§ Records for the task:
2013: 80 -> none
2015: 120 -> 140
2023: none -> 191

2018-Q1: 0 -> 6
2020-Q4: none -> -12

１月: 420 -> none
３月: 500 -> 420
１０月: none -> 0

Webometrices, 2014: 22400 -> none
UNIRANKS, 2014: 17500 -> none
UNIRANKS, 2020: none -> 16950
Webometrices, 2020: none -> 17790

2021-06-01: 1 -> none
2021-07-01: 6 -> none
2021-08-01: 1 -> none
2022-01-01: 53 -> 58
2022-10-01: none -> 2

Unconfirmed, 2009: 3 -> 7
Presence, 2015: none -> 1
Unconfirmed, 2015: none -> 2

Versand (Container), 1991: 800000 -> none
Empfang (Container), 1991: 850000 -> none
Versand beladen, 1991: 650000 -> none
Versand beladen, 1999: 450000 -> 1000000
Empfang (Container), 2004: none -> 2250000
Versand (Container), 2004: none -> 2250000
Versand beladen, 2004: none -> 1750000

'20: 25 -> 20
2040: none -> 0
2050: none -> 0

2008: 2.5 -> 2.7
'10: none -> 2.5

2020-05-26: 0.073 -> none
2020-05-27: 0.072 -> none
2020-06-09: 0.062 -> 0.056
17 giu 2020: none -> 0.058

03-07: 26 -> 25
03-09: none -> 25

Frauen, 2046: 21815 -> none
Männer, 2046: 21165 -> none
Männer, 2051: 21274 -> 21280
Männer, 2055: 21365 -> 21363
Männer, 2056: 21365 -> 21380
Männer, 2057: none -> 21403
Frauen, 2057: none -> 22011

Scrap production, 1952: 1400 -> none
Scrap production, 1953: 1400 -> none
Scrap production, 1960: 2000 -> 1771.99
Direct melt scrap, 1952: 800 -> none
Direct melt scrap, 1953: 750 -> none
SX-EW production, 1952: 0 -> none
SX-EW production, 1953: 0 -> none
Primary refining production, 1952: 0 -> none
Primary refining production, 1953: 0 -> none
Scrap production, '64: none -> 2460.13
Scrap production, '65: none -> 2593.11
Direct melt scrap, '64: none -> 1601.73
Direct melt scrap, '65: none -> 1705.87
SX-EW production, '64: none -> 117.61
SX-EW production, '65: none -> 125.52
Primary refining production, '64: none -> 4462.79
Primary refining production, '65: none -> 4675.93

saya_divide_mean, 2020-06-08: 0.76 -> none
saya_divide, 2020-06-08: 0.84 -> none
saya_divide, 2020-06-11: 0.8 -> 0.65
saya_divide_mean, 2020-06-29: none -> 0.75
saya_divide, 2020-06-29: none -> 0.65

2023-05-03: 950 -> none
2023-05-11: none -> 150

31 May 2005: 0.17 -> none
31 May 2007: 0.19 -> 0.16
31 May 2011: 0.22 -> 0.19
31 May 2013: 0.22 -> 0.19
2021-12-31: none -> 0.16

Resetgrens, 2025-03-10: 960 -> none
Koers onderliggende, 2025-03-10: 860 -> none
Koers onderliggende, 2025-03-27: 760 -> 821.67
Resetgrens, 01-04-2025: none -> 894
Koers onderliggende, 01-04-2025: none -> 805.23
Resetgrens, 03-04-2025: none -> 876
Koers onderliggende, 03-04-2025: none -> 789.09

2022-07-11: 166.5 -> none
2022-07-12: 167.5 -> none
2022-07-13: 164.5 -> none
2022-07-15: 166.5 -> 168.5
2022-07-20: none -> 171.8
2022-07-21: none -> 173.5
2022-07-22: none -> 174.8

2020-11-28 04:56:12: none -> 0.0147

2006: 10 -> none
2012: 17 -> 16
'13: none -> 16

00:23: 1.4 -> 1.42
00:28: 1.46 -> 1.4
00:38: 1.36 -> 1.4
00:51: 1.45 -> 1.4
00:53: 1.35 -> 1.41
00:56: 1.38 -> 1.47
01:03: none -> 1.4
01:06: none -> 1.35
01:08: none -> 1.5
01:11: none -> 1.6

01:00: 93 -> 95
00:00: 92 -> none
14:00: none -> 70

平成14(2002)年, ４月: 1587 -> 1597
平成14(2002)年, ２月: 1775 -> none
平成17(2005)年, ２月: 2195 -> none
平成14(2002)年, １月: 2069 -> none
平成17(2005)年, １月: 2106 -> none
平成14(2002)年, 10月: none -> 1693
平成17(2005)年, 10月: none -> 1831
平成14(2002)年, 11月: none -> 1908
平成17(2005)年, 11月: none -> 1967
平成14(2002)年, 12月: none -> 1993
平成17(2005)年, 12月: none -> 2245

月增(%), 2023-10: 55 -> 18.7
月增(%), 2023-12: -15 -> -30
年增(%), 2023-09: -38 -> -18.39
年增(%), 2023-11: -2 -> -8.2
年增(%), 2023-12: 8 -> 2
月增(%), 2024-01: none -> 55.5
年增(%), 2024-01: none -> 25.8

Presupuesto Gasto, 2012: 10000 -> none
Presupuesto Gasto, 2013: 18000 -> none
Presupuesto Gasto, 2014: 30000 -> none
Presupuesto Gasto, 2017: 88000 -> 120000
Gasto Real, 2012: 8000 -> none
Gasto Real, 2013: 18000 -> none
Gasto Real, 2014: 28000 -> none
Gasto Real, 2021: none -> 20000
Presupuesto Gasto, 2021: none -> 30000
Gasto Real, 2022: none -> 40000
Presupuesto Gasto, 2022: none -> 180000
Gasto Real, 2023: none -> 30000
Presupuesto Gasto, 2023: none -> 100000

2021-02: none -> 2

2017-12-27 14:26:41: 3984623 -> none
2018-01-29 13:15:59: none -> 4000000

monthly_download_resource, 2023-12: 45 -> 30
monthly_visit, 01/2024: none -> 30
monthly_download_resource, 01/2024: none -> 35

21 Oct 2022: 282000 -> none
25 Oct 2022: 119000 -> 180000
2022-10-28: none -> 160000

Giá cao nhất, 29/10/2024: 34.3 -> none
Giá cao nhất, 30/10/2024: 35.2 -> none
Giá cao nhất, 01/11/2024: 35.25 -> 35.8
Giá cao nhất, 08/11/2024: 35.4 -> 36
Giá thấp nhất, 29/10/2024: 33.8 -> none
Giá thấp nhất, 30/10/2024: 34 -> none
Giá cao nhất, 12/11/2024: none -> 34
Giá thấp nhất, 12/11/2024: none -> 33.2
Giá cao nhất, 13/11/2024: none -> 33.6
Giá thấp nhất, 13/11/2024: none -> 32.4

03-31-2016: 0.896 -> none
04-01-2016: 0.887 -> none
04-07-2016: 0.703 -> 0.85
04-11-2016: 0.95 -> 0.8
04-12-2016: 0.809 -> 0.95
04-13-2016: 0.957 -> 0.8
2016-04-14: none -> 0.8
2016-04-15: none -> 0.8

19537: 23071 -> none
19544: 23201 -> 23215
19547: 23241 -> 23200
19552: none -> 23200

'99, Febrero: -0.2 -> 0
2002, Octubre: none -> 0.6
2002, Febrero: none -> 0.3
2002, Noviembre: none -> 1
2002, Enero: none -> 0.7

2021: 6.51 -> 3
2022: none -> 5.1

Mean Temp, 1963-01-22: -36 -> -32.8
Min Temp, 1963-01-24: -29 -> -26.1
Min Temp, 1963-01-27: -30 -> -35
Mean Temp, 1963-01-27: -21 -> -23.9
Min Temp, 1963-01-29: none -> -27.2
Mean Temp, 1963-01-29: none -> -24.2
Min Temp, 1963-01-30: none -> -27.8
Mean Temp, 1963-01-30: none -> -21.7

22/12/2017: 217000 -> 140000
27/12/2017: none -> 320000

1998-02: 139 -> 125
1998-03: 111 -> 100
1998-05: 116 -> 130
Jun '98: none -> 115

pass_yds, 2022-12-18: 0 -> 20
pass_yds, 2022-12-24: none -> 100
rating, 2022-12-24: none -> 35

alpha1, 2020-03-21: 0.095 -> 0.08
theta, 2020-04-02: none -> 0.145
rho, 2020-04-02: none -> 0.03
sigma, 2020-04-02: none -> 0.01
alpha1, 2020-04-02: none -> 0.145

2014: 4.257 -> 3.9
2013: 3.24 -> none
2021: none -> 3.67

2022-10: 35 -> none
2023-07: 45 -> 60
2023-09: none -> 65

§ What the exercise asks: Return, word for word, the lines of the data above from the line with "Koers onderliggende, 01-04-2025: none" through the line with "月增(%), 2023-12: -15 -> -30", inclusive.

§ Task answer:
Koers onderliggende, 01-04-2025: none -> 805.23
Resetgrens, 03-04-2025: none -> 876
Koers onderliggende, 03-04-2025: none -> 789.09

2022-07-11: 166.5 -> none
2022-07-12: 167.5 -> none
2022-07-13: 164.5 -> none
2022-07-15: 166.5 -> 168.5
2022-07-20: none -> 171.8
2022-07-21: none -> 173.5
2022-07-22: none -> 174.8

2020-11-28 04:56:12: none -> 0.0147

2006: 10 -> none
2012: 17 -> 16
'13: none -> 16

00:23: 1.4 -> 1.42
00:28: 1.46 -> 1.4
00:38: 1.36 -> 1.4
00:51: 1.45 -> 1.4
00:53: 1.35 -> 1.41
00:56: 1.38 -> 1.47
01:03: none -> 1.4
01:06: none -> 1.35
01:08: none -> 1.5
01:11: none -> 1.6

01:00: 93 -> 95
00:00: 92 -> none
14:00: none -> 70

平成14(2002)年, ４月: 1587 -> 1597
平成14(2002)年, ２月: 1775 -> none
平成17(2005)年, ２月: 2195 -> none
平成14(2002)年, １月: 2069 -> none
平成17(2005)年, １月: 2106 -> none
平成14(2002)年, 10月: none -> 1693
平成17(2005)年, 10月: none -> 1831
平成14(2002)年, 11月: none -> 1908
平成17(2005)年, 11月: none -> 1967
平成14(2002)年, 12月: none -> 1993
平成17(2005)年, 12月: none -> 2245

月增(%), 2023-10: 55 -> 18.7
月增(%), 2023-12: -15 -> -30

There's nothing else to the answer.